(Beginning of Input)

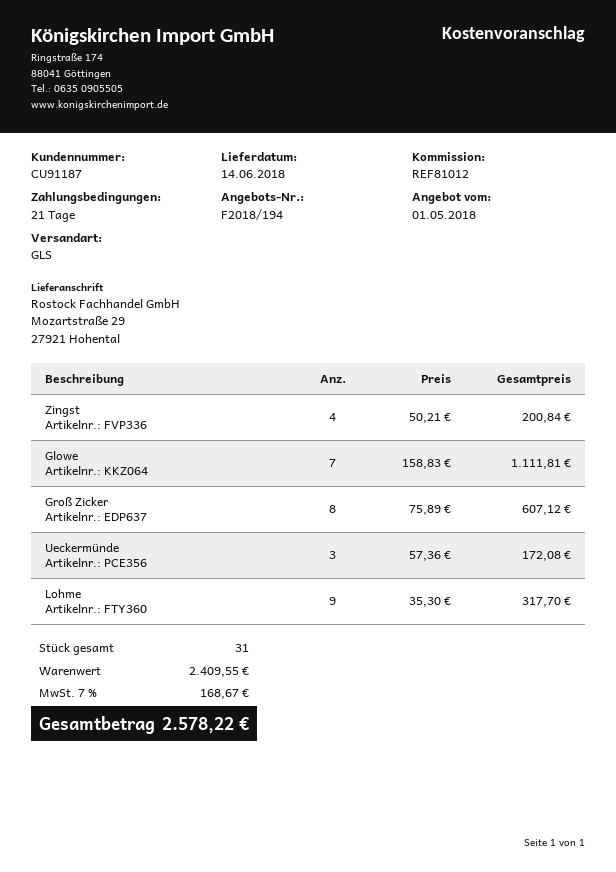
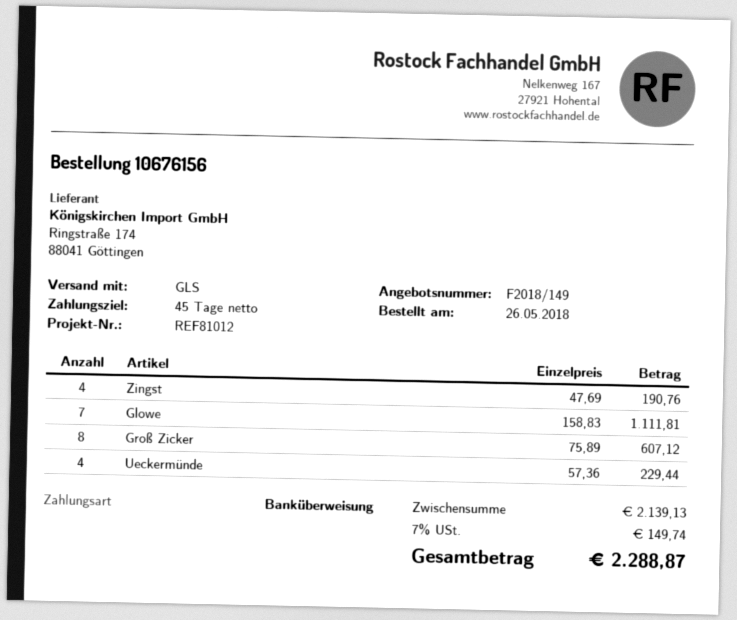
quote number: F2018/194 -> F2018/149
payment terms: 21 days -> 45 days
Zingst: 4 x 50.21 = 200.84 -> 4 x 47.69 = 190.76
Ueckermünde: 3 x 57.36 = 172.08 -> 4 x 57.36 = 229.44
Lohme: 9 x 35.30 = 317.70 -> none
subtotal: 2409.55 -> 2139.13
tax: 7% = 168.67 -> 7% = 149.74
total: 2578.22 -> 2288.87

(End of Input)
(Beginning of Input)

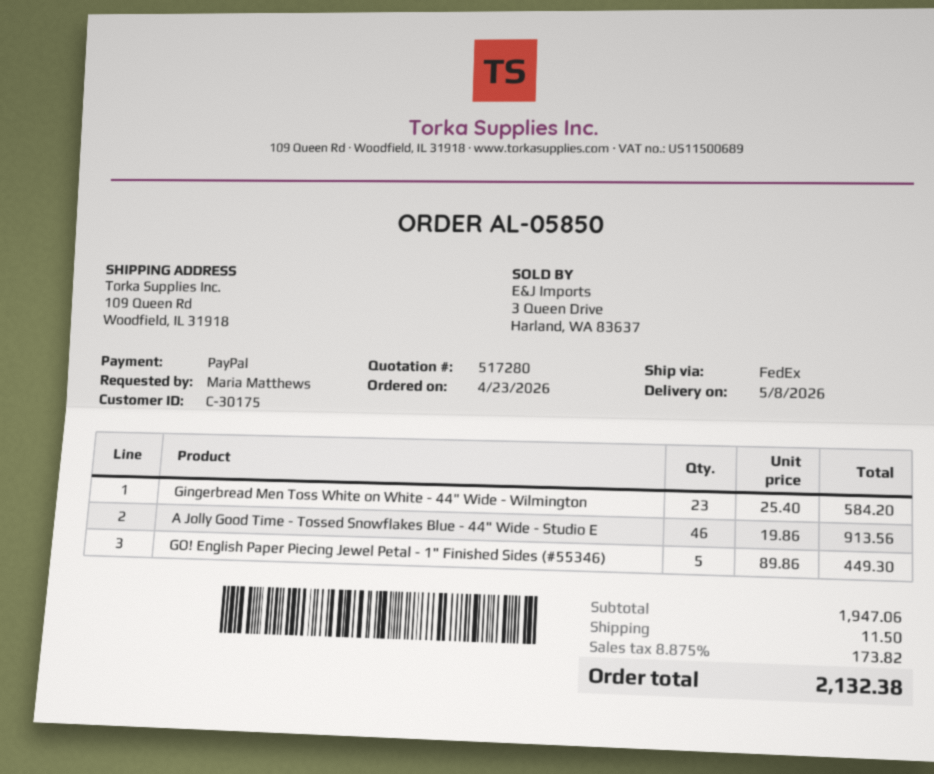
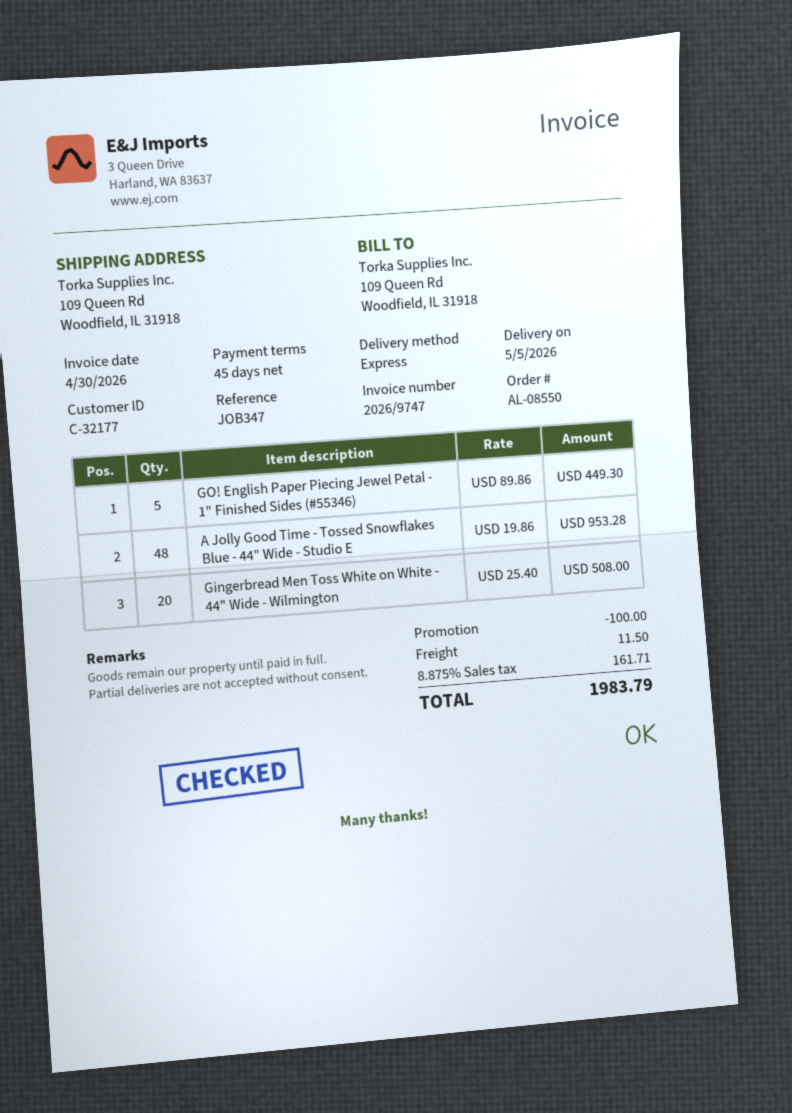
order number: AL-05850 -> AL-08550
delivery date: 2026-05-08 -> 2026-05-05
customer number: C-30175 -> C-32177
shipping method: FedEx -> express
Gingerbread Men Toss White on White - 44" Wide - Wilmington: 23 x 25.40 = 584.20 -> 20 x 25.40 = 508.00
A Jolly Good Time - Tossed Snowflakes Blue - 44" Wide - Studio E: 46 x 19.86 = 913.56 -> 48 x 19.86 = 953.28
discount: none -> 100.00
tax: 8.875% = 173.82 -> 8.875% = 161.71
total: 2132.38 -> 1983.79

(End of Input)

*Your assignment*. Copy out the range of lines above starting at the line with "order number: AL-05850 -> AL-08550" and ending at the line with "total: 2132.38 -> 1983.79", exactly and including both.

*Task answer*.
order number: AL-05850 -> AL-08550
delivery date: 2026-05-08 -> 2026-05-05
customer number: C-30175 -> C-32177
shipping method: FedEx -> express
Gingerbread Men Toss White on White - 44" Wide - Wilmington: 23 x 25.40 = 584.20 -> 20 x 25.40 = 508.00
A Jolly Good Time - Tossed Snowflakes Blue - 44" Wide - Studio E: 46 x 19.86 = 913.56 -> 48 x 19.86 = 953.28
discount: none -> 100.00
tax: 8.875% = 173.82 -> 8.875% = 161.71
total: 2132.38 -> 1983.79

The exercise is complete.